# fuel mix? homelite super xl



## campazzada (Apr 27, 2012)

does anybody know what the ratio is for a homelite super xl ?? I've seen 16:1 , 32:1 . all my stihls and huskys are 50:1 Thanks


----------



## Dan_IN_MN (Apr 27, 2012)

It can drink the same stuff you feed all of the rest of your saws. The oil today is much better.

Welcome to AS!


----------



## dingeryote (Apr 27, 2012)

Ours runs on 50:1 like every other 2 cycle around here.

Many hobbies nailed it. No need for glopping rich oil mixes, to get the same or better protection from modern 2 cycle oils.

Stay safe!
Dingeryote


----------



## carym2a (Apr 27, 2012)

I still run 32:1 in mine, even with the stihl or husq mix oils , and 92oct non-alky gas, alittle smoke don't hurt , but thats just me


----------



## D&B Mack (Apr 27, 2012)

50:1 w/ Stihl synthetic and haven't had an issue.


----------



## CTYank (Apr 27, 2012)

carym2a said:


> I still run 32:1 in mine, even with the stihl or husq mix oils , and 92oct non-alky gas, alittle smoke don't hurt , but thats just me



In fact, a little smoke do hurt. You might not notice it happening. That smoke contains some super-nasties. :eek2:


----------



## Eccentric (Apr 27, 2012)

With good oil, your Homelite can indeed live just fine on the same fuel as your other saws. Much more important is making sure you haven't tuned it too lean. See my siggy.....


----------



## jus2fat (Apr 27, 2012)

And you're also planting a ton of carbon on your piston top.

Just DON"T do it..!!

50:1 of any modern synthetic mix will do you fine..!!

J2F


----------



## campazzada (Apr 27, 2012)

Thanks to all who responded . I appriciate your input and response , Thanks . Glad I joined this forum .....


----------



## dh1984 (Apr 27, 2012)

carym2a said:


> I still run 32:1 in mine, even with the stihl or husq mix oils , and 92oct non-alky gas, alittle smoke don't hurt , but thats just me



LOL atleast you don't have to worry about the skeeters eat at you while running it.
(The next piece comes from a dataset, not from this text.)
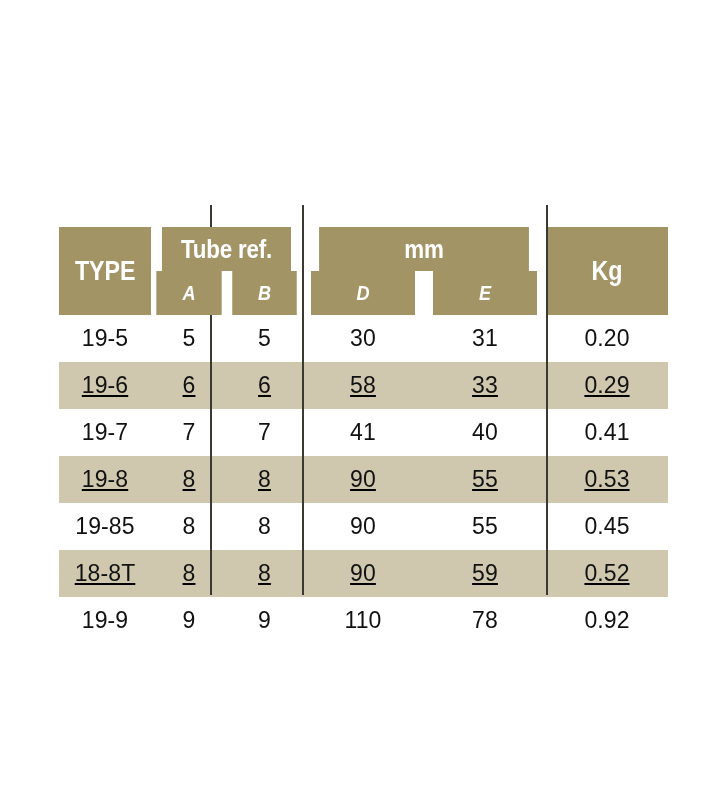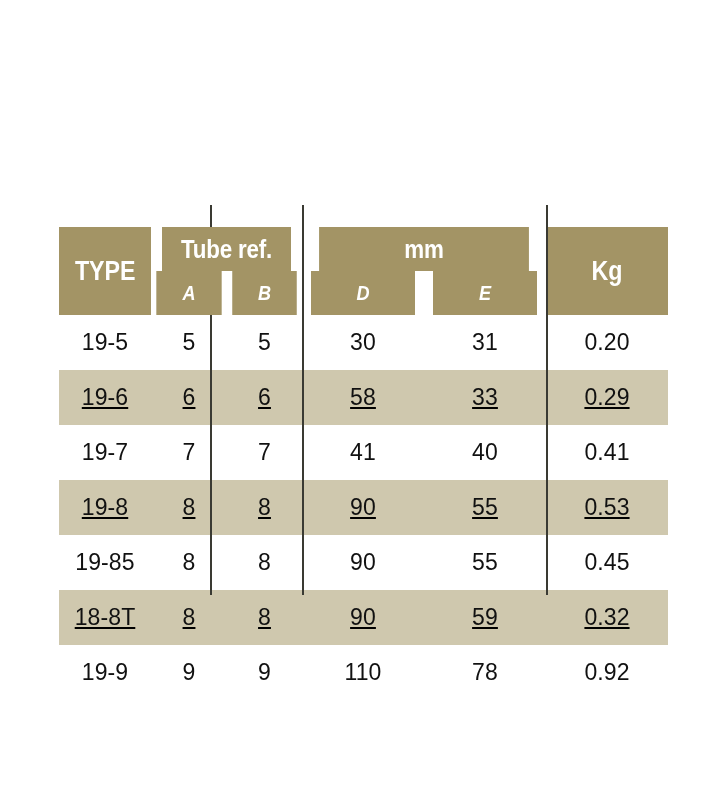"19-5" #spec-table tbody tr { height: 55px -> 47px }
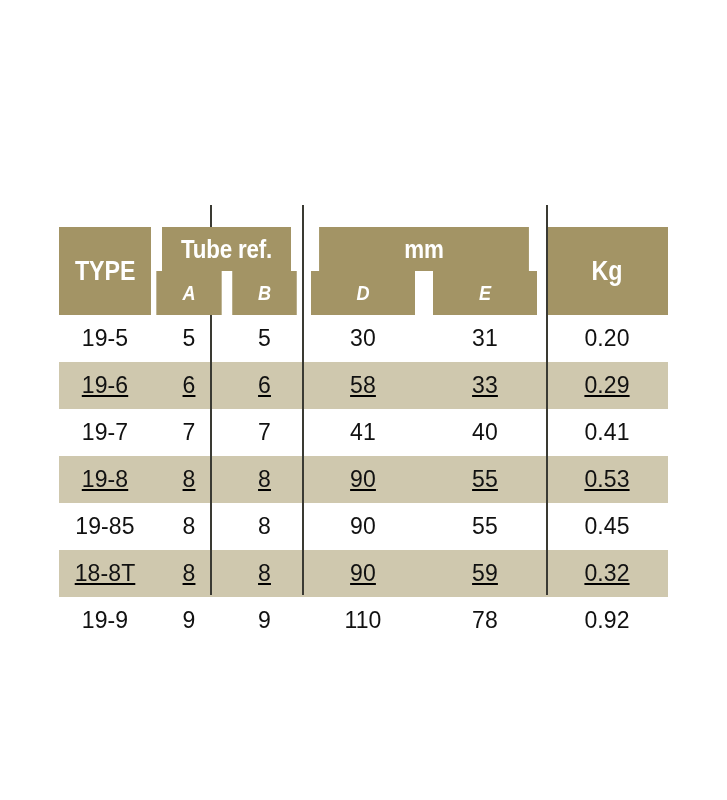"0.32" td { text: 0.32 -> 0.52 }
But anyway i run 40:1 in mine when i had it before i sold it and it ran pretty good.


----------



## carym2a (Apr 27, 2012)

CTYank said:


> In fact, a little smoke do hurt. You might not notice it happening. That smoke contains some super-nasties. :eek2:



Nasties? don't use them in the house, better stay up wind, if you want saws to be green don't run them. I just run the ratio they called for in the day and keep them tuned right, there is a little smoke its just fine

Cary


----------



## 2dogs (Apr 27, 2012)

carym2a said:


> Nasties? don't use them in the house, better stay up wind, if you want saws to be green don't run them. I just run the ratio they called for in the day and keep them tuned right, there is a little smoke its just fine
> 
> Cary



People who just don't care about the environment and air pollution are a minority here. Think about it. You just might screw things up for the rest of us.


----------



## carym2a (Apr 27, 2012)

2dogs said:


> People who just don't care about the environment and air pollution are a minority here. Think about it. You just might screw things up for the rest of us.
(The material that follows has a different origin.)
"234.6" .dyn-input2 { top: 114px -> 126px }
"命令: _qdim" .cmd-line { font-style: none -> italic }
Oh please, just for that I'm going to 16:1 :msp_razz:


----------



## Dan_IN_MN (Apr 27, 2012)

carym2a said:


> Oh please, just for that I'm going to 16:1 :msp_razz:



30w


----------



## MattM395xp (Apr 27, 2012)

Just to be safe use 32/1


----------



## Jzjessez (Mar 8, 2013)

*Mix ratios*

To add my nickel. 50:1 but on older saws 40:1 to be on the safe side. jessez.deviantart.com/gallery/32983321


----------



## sledrat (Mar 8, 2013)

They use to use leaded fuel too which im sure makes a heck of a difference , ...
I run what they tell me ....mixing it rich wanna complain about a LIL chain saw smoke lol
when there is billions of cars and thats not even in our countries..
If you feel strongly about pollution then i guess take the bus...
Dont eat cows or pigs ,, And so on and so on.. 

I Run em rich!


----------



## a. palmer jr. (Mar 9, 2013)

You have it about right if you get a little visible smoke when the engine is cold but disappears when it's warmed up.


----------



## gmax (Mar 9, 2013)

If you have a mosquito problem I recommend 5:1 

[video=youtube;j3RbavOl43E]http://www.youtube.com/watch?v=j3RbavOl43E[/video]
:monkey:


----------



## sledrat (Mar 9, 2013)

yep thats about good


----------



## homelitejim (Mar 9, 2013)

I was going to comment but noticed that this is a Zombie thread from about a year ago so I am sure the OP has figured out that 50 to 1 is a saw killer when using alki gas. I use 32:1 with 92 unleaded and Husky XP and no carbon or excessive smoke here, I also have nice brown spark plugs. I was using 40:1 until I pulled the plug on my brand new Echo CS400 and saw that it was white, adjusted mix and no more white plug.


----------



## Freddie Helm (Jan 2, 2017)

I just got my dads Super XL running. It had been sitting in the wood shed for about 8 years. All it needed was a fuel line but grandpa bought him a Stihl one year for Christmas so there in the shed it sat. I installed new line, put new spark plug in, used the stuff from Lowes (50:1) and she fired on the third pull. Gotta love these old homelites! That's 1 saw running, 3 to go!


----------



## Butterbean 150 (Sep 5, 2018)

I run all my 2 strokes at 32-1. Makes figuring how much to mix easier, donnt have to b
Pay 26 dollars for 6 50-1 stihl mix bottles, and i buymix by the gallon. None of my saws have seized. My pistons skirts and cylinders look just fine. It keeps em running.


----------